From: L C <lightcastle_at_...>
Date: Wed, 11 Mar 2009 00:35:56 -0400

David Dunham wrote:

>Here's a secret: some HQ1 supplement writers realized that the system
>of numbers was broken and didn't try hard to get the numbers right,
>because it was impossible.

Unsurprising.

>D&D is an entirely different game.

Agreed. Never said it wasn't. I actually think D&D does a great job being a "we go into dungeons and fight monsters" game, which (from what I understand) is what it has now announced itself to be and narrowed its focus to. That's great for what it is.

>But you know, it too doesn't
>really support saying "Harrek is level 10." That would work great for
>my campaign, because everyone would be level 1 (as the campaign
>hasn't started yet).
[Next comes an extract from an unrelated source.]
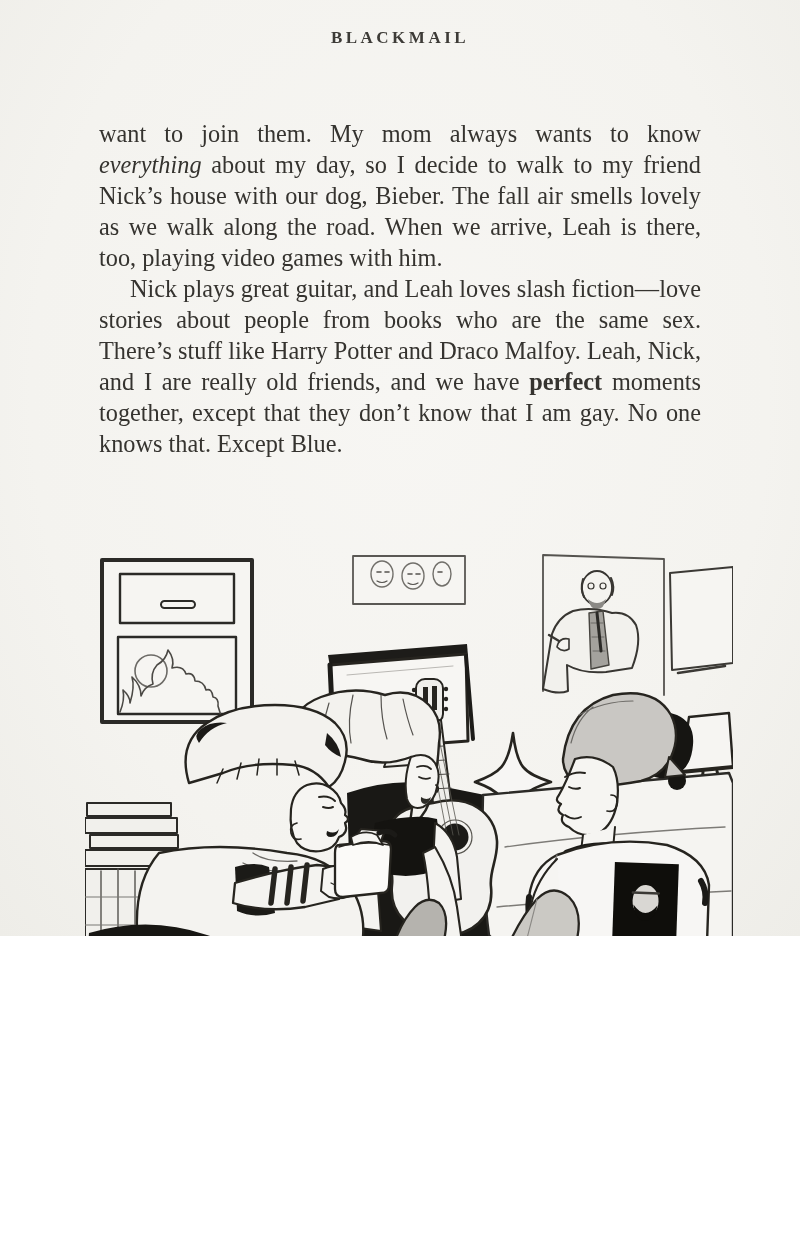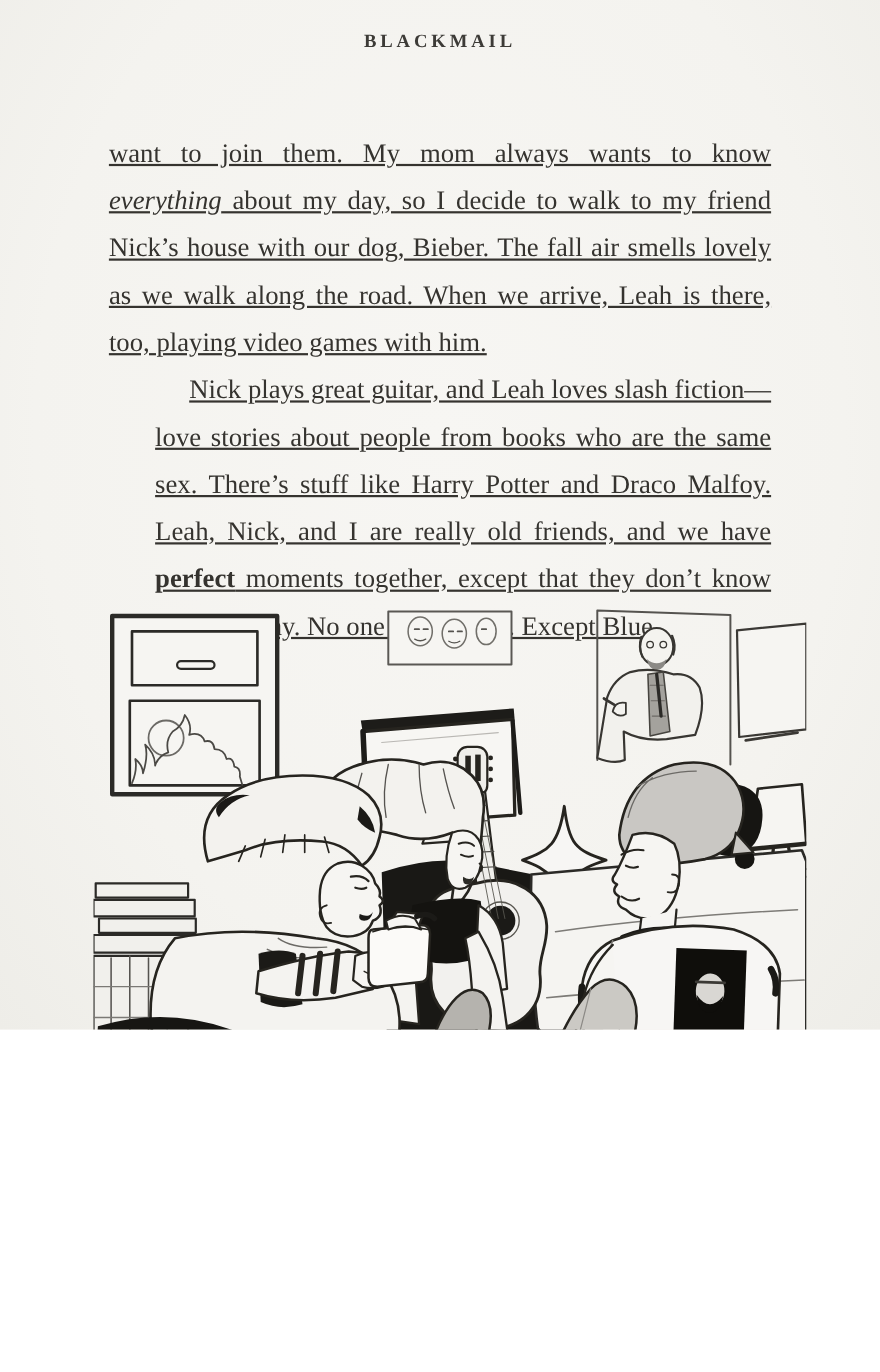"want to join them. My" .text-block { line-height: 43px -> 31px; text-decoration: underline -> none }
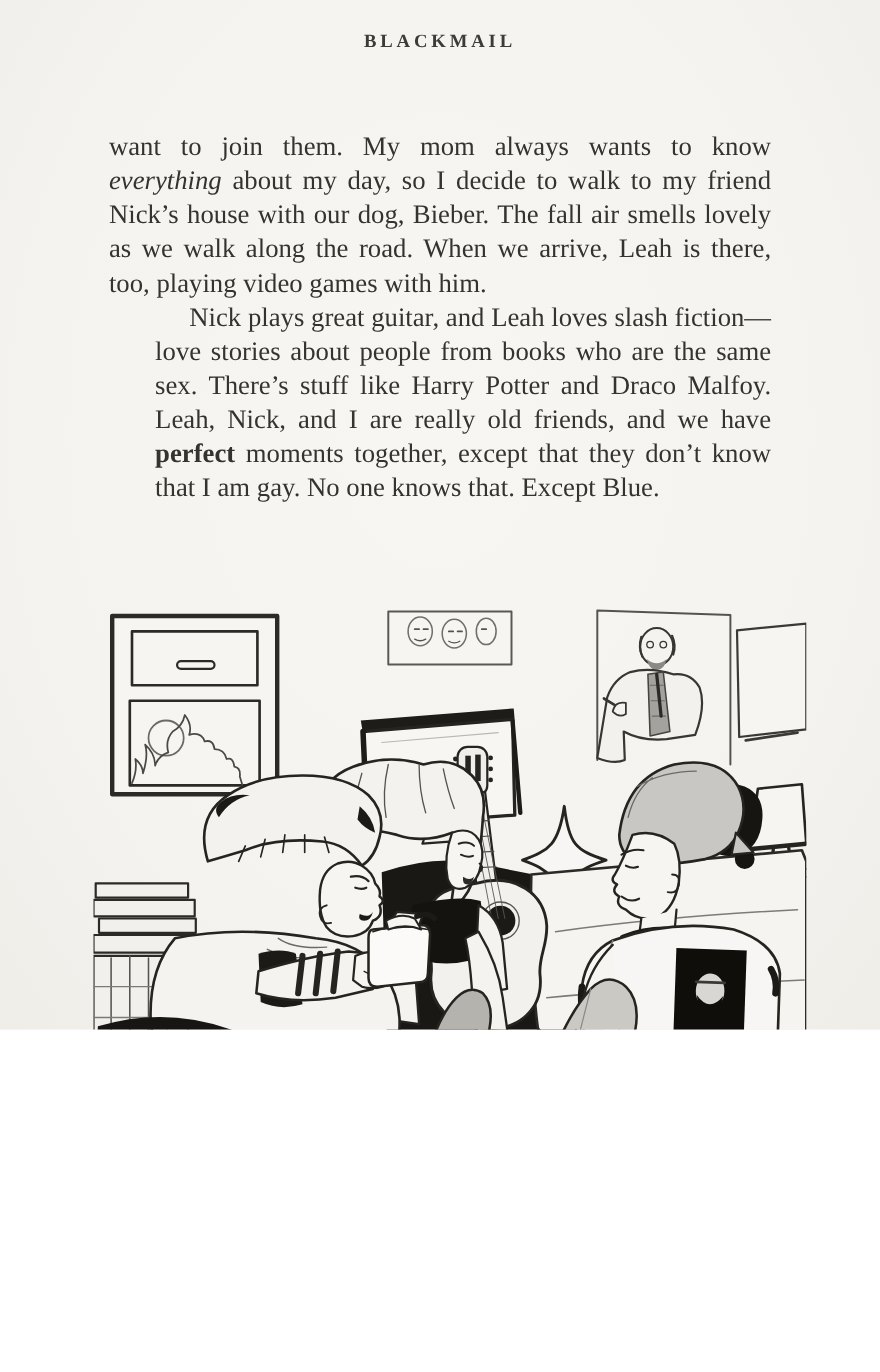"Nick plays great guitar, and" .text-block p.indent { margin-left: 42px -> none }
But in your long-running campaign, it would make
>him laughably weak.

Agreed 100 percent, and it completely supports my whole "the issue isn't the objective scale", IMO.
I remember ages ago, in Dragon magazine, an article on Beowulf that described the character from what we know from the epic, and then presented 3 versions at different levels. That was back in Edition 1. Since edition 3 I have been told that often characters/NPCs are presented at 3 or 4 levels of difficulty, which requires re-calculating stats and feats and things. All because of exactly this problem.

>It almost never comes up in our games. But, why would a Narrator need
>to get involved? The numbers are there on the sheets. Use them.

That's what I figured, but was just asking. I can see an argument saying that since the PCs have numbers, and you use those for contests, you should have numbers for NPCs.

>BTW, another reason it's not a great idea to present absolute
>numbers: HeroQuest is a generic system. Not only would you have to
>deal with the question about whether Harrek could beat Black Hralf
>the Weasel, but whether he can beat Darth Vader or Cardinal
>Richelieu. After all, they're all pretty formidable story opposition.
>(Note to those who like this sort of discussion: you can have it
>without any numbers.)

And indeed people do. Endlessly. And Harrek would kick Richelieu's ass in a fight. He'd be in trouble in other contests, though. IMO.